What is required:
Return the stretch from the line with "[206,66,298,79] you can" through the line with "(615, 779) none" in the data below, character for character, skipping all pictures.

Change listing data:

..............................

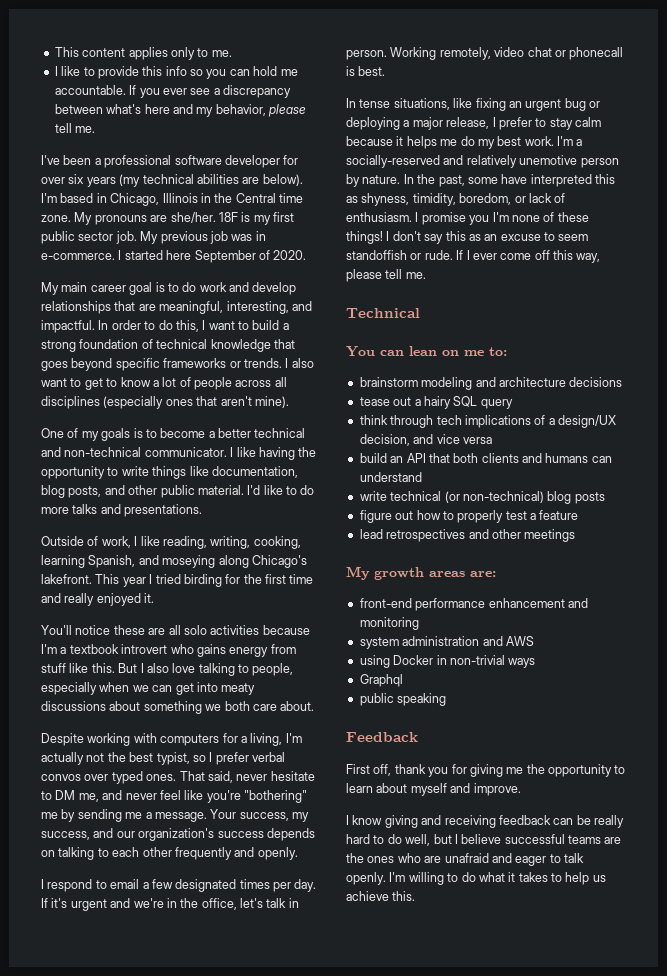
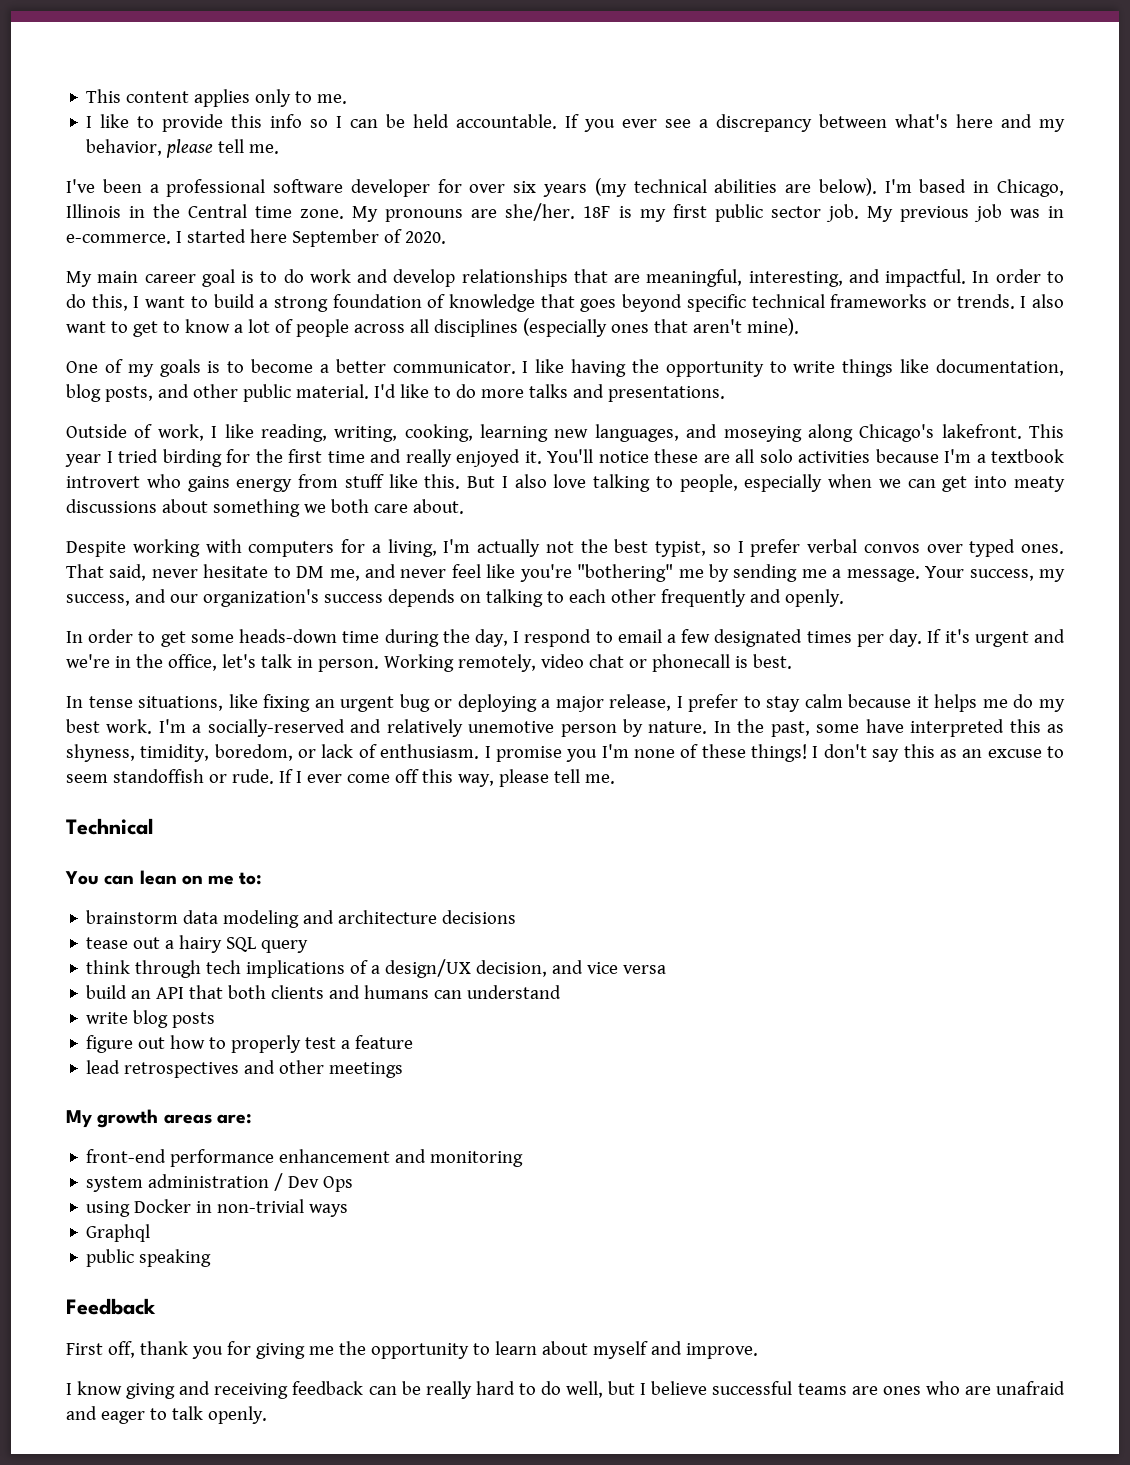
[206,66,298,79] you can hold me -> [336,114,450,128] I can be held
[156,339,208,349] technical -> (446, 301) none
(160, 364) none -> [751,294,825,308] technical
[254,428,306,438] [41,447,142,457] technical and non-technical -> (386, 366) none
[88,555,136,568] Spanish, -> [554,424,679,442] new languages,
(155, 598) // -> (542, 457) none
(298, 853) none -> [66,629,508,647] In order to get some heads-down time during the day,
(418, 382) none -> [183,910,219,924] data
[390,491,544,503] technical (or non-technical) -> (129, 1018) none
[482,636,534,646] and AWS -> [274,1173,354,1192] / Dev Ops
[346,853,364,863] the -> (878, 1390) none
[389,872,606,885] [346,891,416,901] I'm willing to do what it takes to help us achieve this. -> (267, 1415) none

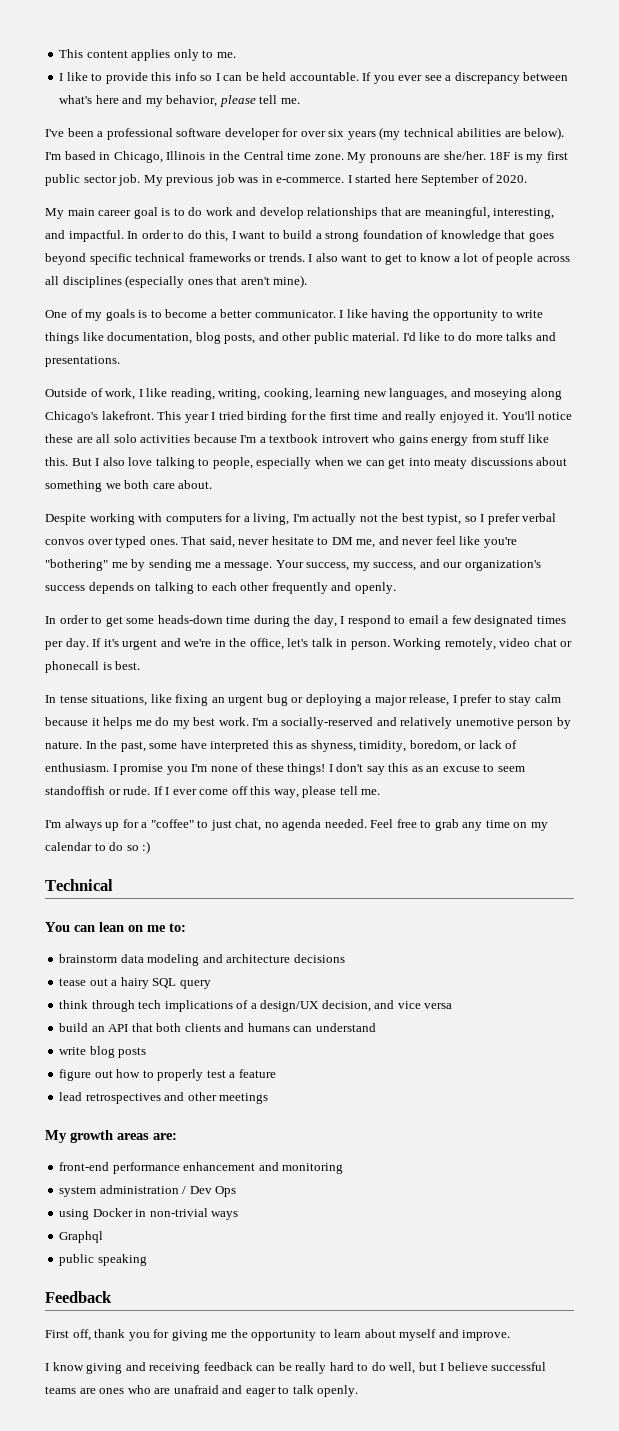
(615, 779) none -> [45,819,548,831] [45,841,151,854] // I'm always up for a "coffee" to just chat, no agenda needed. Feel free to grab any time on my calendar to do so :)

..............................

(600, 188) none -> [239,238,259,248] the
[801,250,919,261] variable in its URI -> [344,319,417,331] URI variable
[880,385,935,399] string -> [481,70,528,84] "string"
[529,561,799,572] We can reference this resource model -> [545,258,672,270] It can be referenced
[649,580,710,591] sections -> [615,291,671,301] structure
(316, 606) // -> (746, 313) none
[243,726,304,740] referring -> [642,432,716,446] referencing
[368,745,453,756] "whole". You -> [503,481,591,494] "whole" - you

..............................

Result of this exercise:
[206,66,298,79] you can hold me -> [336,114,450,128] I can be held
[156,339,208,349] technical -> (446, 301) none
(160, 364) none -> [751,294,825,308] technical
[254,428,306,438] [41,447,142,457] technical and non-technical -> (386, 366) none
[88,555,136,568] Spanish, -> [554,424,679,442] new languages,
(155, 598) // -> (542, 457) none
(298, 853) none -> [66,629,508,647] In order to get some heads-down time during the day,
(418, 382) none -> [183,910,219,924] data
[390,491,544,503] technical (or non-technical) -> (129, 1018) none
[482,636,534,646] and AWS -> [274,1173,354,1192] / Dev Ops
[346,853,364,863] the -> (878, 1390) none
[389,872,606,885] [346,891,416,901] I'm willing to do what it takes to help us achieve this. -> (267, 1415) none

(615, 779) none -> [45,819,548,831] [45,841,151,854] // I'm always up for a "coffee" to just chat, no agenda needed. Feel free to grab any time on my calendar to do so :)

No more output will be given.